Difference listings
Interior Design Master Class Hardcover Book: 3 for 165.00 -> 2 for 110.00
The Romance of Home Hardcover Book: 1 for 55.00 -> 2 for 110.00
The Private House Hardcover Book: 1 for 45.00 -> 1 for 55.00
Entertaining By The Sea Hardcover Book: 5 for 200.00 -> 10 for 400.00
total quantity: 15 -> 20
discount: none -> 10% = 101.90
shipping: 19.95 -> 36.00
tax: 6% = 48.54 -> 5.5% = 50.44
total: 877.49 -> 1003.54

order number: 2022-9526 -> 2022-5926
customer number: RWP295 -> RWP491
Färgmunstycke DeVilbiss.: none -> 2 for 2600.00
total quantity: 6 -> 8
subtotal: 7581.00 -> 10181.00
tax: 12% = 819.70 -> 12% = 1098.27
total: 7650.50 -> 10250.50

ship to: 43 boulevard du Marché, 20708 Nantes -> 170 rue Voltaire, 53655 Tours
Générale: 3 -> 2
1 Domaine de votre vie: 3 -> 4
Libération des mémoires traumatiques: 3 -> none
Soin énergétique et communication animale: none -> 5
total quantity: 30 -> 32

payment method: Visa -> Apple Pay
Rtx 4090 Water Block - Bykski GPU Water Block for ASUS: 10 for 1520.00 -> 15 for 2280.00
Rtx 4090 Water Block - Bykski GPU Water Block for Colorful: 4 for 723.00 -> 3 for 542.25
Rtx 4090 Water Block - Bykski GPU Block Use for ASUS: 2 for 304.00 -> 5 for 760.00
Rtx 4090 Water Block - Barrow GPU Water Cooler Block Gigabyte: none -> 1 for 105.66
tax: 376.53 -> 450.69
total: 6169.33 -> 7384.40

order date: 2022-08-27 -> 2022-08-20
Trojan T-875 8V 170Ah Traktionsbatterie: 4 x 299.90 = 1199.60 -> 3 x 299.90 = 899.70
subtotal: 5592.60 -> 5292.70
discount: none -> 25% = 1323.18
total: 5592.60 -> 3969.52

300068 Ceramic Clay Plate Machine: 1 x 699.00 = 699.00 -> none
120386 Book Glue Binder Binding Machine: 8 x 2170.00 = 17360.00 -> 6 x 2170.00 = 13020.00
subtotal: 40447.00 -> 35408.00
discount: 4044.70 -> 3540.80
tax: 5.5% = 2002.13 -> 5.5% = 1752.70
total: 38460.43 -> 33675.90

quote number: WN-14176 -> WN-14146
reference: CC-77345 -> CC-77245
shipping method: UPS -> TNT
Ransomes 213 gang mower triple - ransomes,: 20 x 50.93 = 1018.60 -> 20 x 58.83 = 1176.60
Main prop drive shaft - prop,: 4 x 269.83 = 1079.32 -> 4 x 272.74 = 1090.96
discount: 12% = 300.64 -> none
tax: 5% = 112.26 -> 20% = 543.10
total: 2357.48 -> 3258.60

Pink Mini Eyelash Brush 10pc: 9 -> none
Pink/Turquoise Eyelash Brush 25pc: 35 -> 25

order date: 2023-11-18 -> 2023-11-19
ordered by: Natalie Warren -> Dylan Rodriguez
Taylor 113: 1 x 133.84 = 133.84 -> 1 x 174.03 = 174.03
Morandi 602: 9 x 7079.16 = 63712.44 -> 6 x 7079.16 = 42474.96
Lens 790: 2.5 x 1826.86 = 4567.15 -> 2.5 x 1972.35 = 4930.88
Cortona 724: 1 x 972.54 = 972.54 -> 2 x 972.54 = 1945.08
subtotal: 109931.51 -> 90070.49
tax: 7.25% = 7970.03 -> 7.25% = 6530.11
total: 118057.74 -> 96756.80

Exercise details ▸ When a line in the records holds the string "date", copy that line.

Solution to the problem ▸
order date: 2022-08-27 -> 2022-08-20
order date: 2023-11-18 -> 2023-11-19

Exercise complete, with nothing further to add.